Di antara Pontren yang menarik dikunjungi adalah Miftahul Ulum yang terletak di Desa Bengkak, Kecamatan Wongsorejo, Kabupaten Banyuwangi. Pesantren bercorak konvergensi salaf-khalaf ini berada tidak jauh dari pusat Kota Banyuwangi. Pesantren Minftahul Ulum ditempuh dengan jarak kurang lebih 25 Km dari pusat Kota Banyuwangi dengan menyusuri jalan utama Banyuwangi-Situbondo ke arah utara.
Pesantren dengan jumlah santri 1.400 orang ini termasuk salah satu Pontren yang mengikuti Pelatihan Pemberdayaan Ekonomi Pondok Pesantren Angkatan III yang diselenggarakan oleh Pusdiklat Tenaga Teknis Pendidikan dan Keagamaan pada 5-10 April 2021 lalu di Blitar. Bersama 9 Pontren lainnya se-Jawa Timur, Pontren yang dipimpin oleh Abuya Muhammad Hayatul Ihsan ini telah mengikuti pelatihan tersebut secara tatap muka (in service raining), dan kini tengah memraktikkan hasil pelatihan di pondoknya (on the job training).
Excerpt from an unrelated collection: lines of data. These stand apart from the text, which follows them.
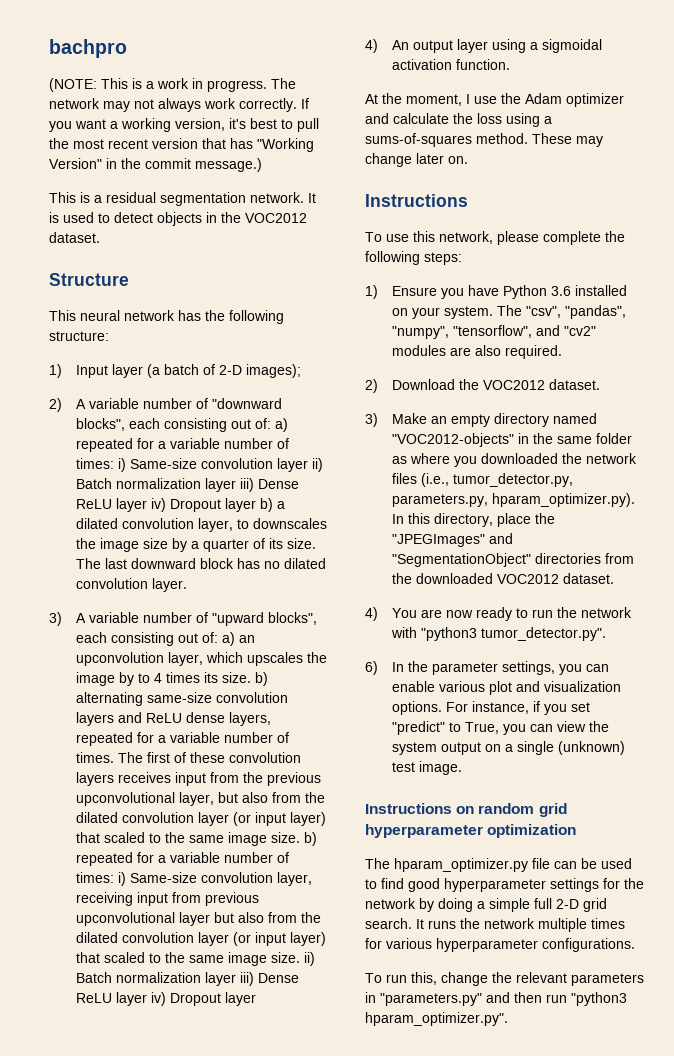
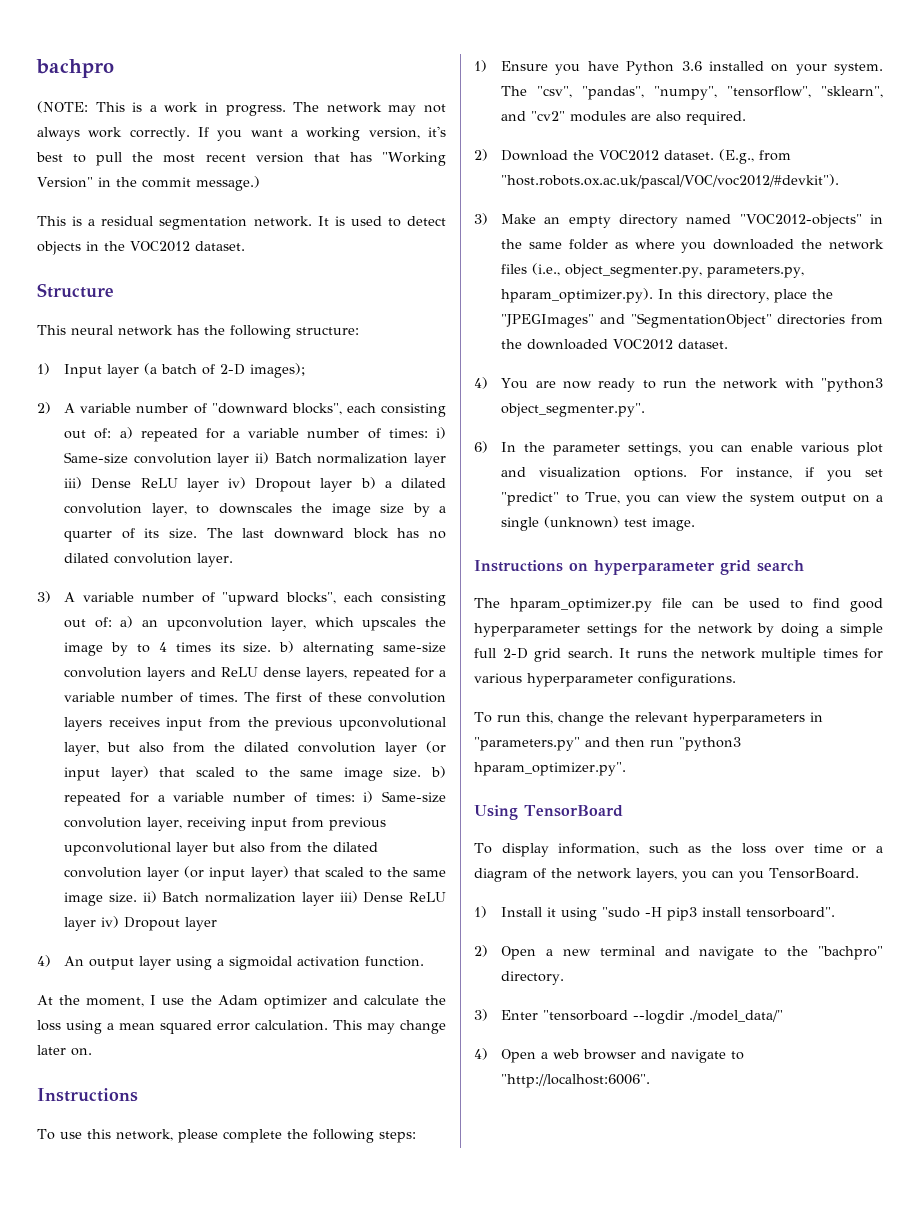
[365,133,572,147] sums-of-squares method. These -> [119,1020,362,1034] mean squared error calculation. This
(533, 331) none -> [821,86,883,98] "sklearn",
(601, 384) none -> [719,149,792,164] [501,174,840,189] (E.g., from "host.robots.ox.ac.uk/pascal/VOC/voc2012/#devkit").
[453,473,574,487] tumor_detector.py, -> [565,264,703,278] object_segmenter.py,
[481,627,607,641] tumor_detector.py". -> [501,403,646,417] object_segmenter.py".
[478,803,567,817] [365,824,577,838] random grid hyperparameter optimization -> [594,560,804,575] hyperparameter grid search
[571,973,644,986] parameters -> [692,712,805,726] hyperparameters
(508, 1019) none -> [474,805,623,820] [474,843,883,857] [474,868,859,882] [474,906,836,921] [474,945,883,960] [501,971,565,985] [474,1009,784,1024] [474,1048,745,1063] [501,1074,651,1088] // Using TensorBoard // To display information, such as the loss over time or a diagram of the network layers, you can you TensorBoard. // 1) Install it using "sudo -H pip3 install tensorboard". // 2) Open a new terminal and navigate to the "bachpro" directory. // 3) Enter "tensorboard --logdir ./model_data/" // 4) Open a web browser and navigate to "http://localhost:6006".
Pelatihan Pemberdayaan Ekonomi Pondok Pesantren kali ini memfokuskan konten pada jenis usaha budi daya ikan hias. Budi daya ikan air tawar lainnya seperti gurami, mujair, mas, atau lele, sudah biasa dan banyak dilakukan Pontren. Namun, budi daya ikan hias relatif masih jarang dilakukan. Padahal, nilai ekonomis ikan hias jelas lebih tinggi dari pada ikan air tawar biasa.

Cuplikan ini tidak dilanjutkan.